Extenuada, esa otra Argentina (que no cesa de depositar botellas de agua en los infinitos altares de la Difunta Correa) espera intervenciones geopolíticas que la saquen de esa sensación de irrealidad que se siente en todas partes. La penúltima intervención de ese tipo fue la del peronismo histórico, que trazó líneas rectas a través de la nada (rutas, vías férreas), como si el espacio pudiera pasar de liso a estriado con tan poco. La última, más neoliberal, más cínica, más entregada a los falsos fastos de la cultura pop que inaugura Mahagonny, levantó casinos en las capitales de provincia y solo eso. Íbamos a Pomán (Catamarca) para participar del Festival de San Sebastián (una de las dos celebraciones que en la Argentina recuerdan al mártir).
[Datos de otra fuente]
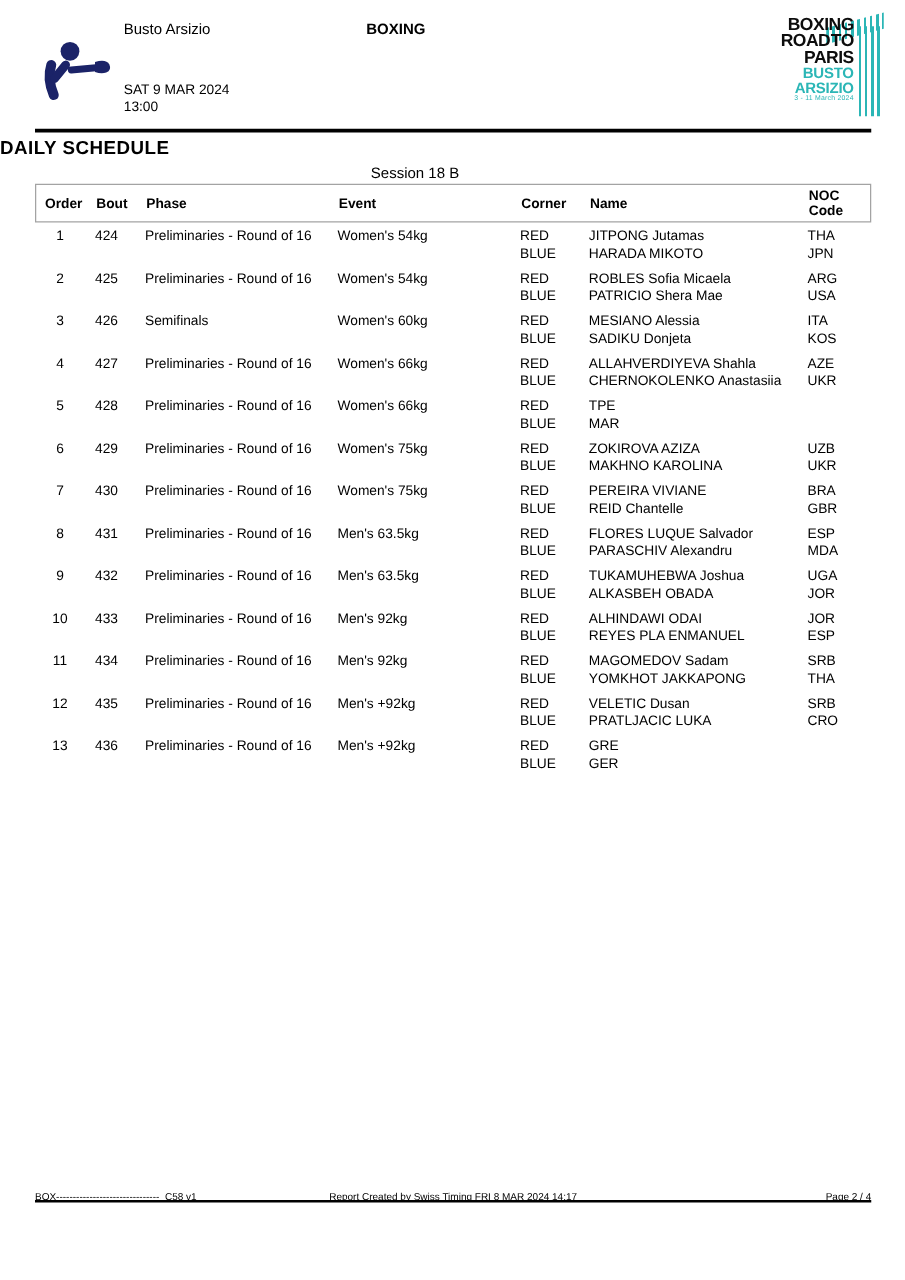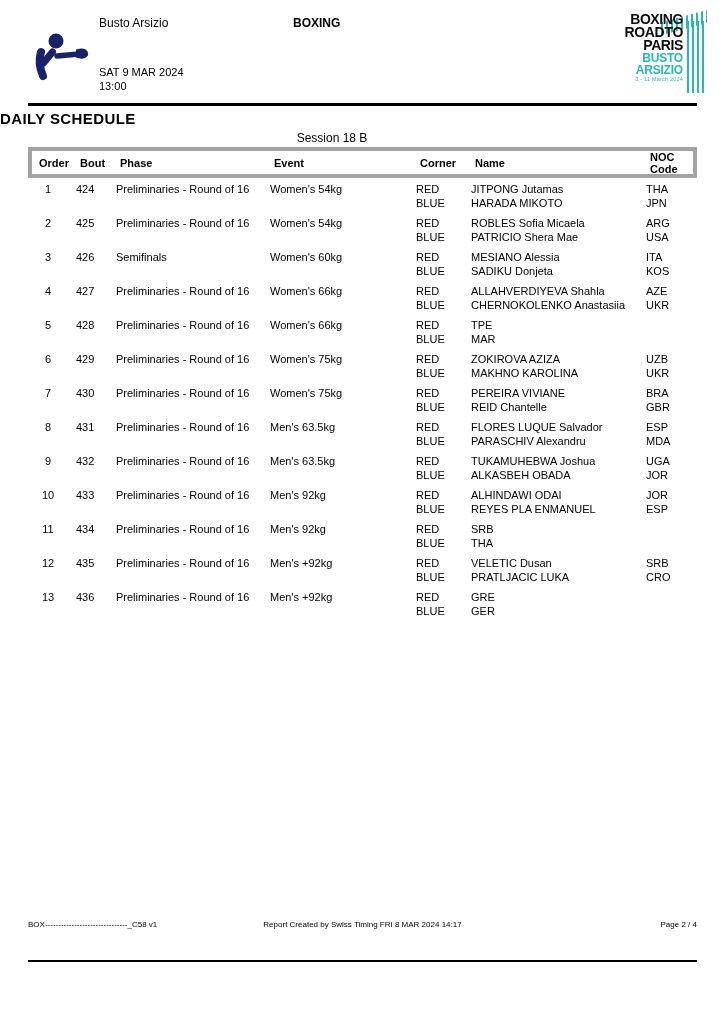"Order" .thead { border: 4px solid #a3a3a3 -> 1px solid #a3a3a3 }
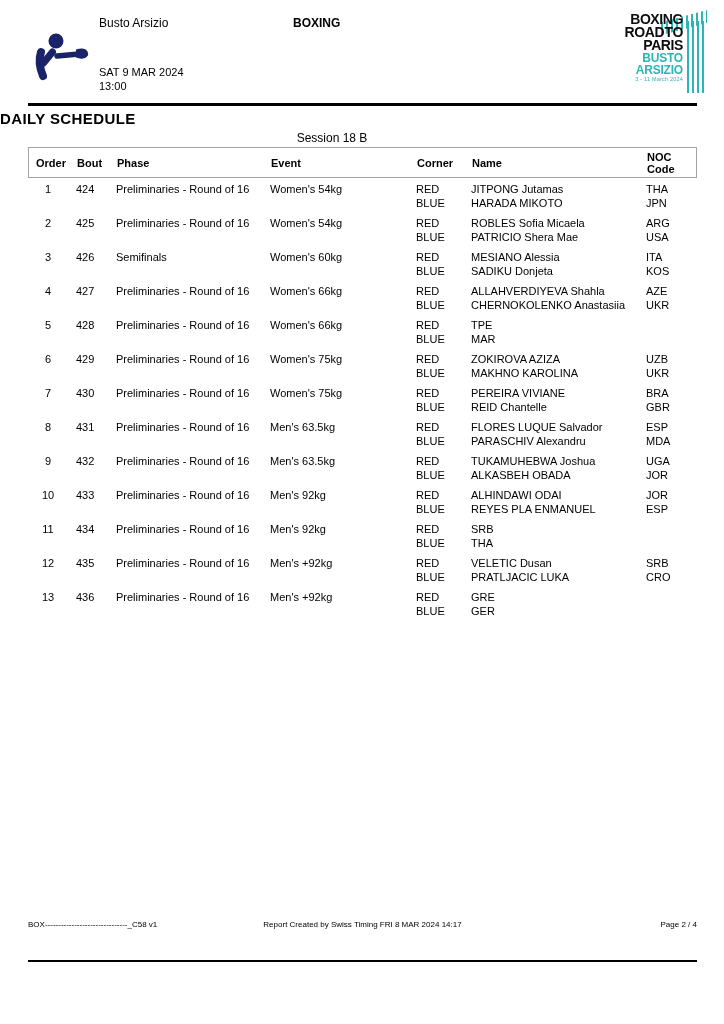"MAGOMEDOV Sadam" div.c { html: none -> <div> <span>MAGOMEDOV Sadam</span> <span>YOMKHOT JAKKAPONG</span> </div> }
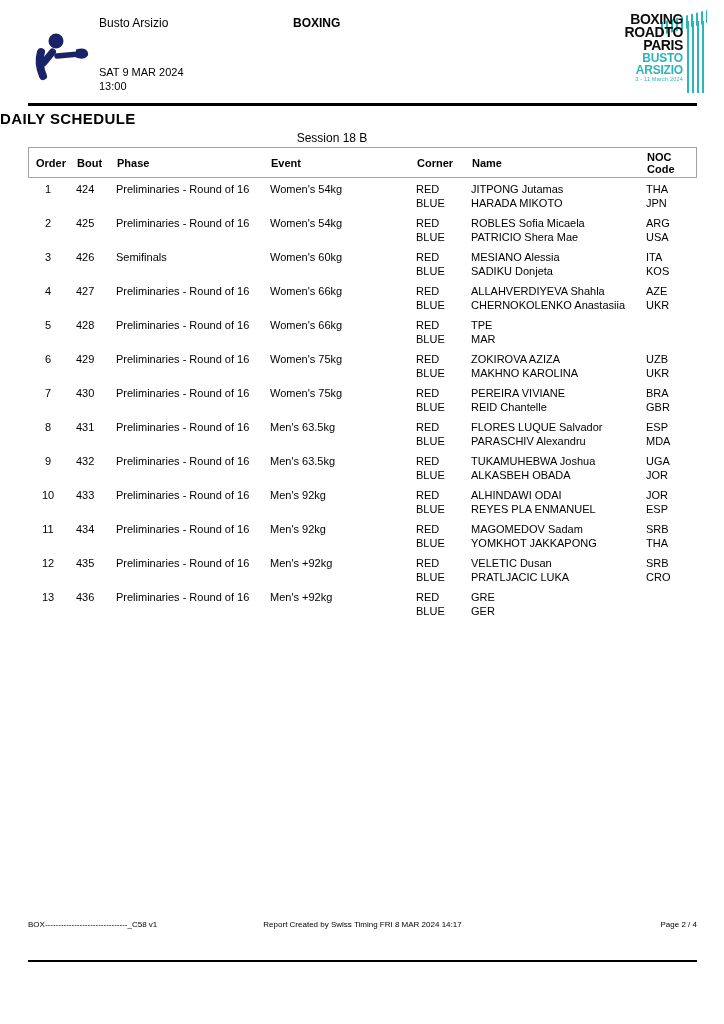"BOX-------------------------------_C58" .footer-text { top: 920px -> 953px }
Llegamos a Pomán en un micro de la empresa Transmutquin, exhaustos, a la medianoche, bajo un cielo atravesado por una tormenta eléctrica sin sonido. Una hora después, el pueblo entero estaba a oscuras y bajo una lluvia torrencial sobre la cual los lugareños, no sin ironía, sentenciaban: “No hay agua mala”. Dos horas más tarde, yo tenía el primer ataque de pánico de mi vida[336].
Si me atrevo a recordar esta experiencia de turismo extremo es porque Paula Fernández y Matías Capelli hicieron algo parecido en Antofagasteño. Una celebración a destiempo (2005). Lo que el documental muestra es un improvisado festival folclórico en Antofagasta de la Sierra, un pueblo en plena puna catamarqueña, a 3000 metros sobre el nivel del mar y a casi 500 kilómetros de la capital provincial.
“El antofagasteño” es el nombre de la única empresa de transporte público con la que cuenta la localidad, y el paupérrimo Festival fue organizado como celebración de uno de sus aniversarios, en enero de 2005. Todo comienza bajo un cielo atravesado por una tormenta eléctrica muda y termina bajo una lluvia torrencial que obliga a los lugareños a refugiarse bajo techo. Antes de la precipitada fuga alguien ensaya una canción folclórica que parte el alma y unas parejas bailan sin demasiado entusiasmo.
Olvidada no solo por el Estado sino también por los operadores turísticos (la última guía de destinos publicada por ypf apenas menciona su nombre), la provincia de Catamarca es un ejemplo de esas tierras malditas que tanto abundan en América Latina y en la que muchas veces se ha pretendido fundar una cierta metafísica (el caso de Pedro Páramo, sobre el que volveré, es el más conocido, pero no el único). Lejos de intenciones tan descabelladas, los habitantes de esos lugares remotos y casi inaccesibles se reúnen para celebrar la existencia de un colectivo. Es justo que, en ocasiones así, llueva. No hay agua mala. Y es justo que Paula Fernández y Matías Capelli hayan detenido su mirada en Antofagasta de la Sierra para salvar a esa fiesta y a ese pueblo del más allá al que parecen condenados.
Ganador del festival Mínimum de la Ciudad de Buenos Aires (2005) en la categoría mejor cortometraje documental, Antofagasteño hace de la pobreza, una experiencia (como quería Benjamin). La mala iluminacion, por ejemplo, ha obligado a los realizadores a un forzamiento de la cámara que otorga a los movimientos de los celebrantes la precisa sensación de irrealidad (la pesada conciencia corporal de haber sido excluidos del banquete argentino) que la película necesitaba.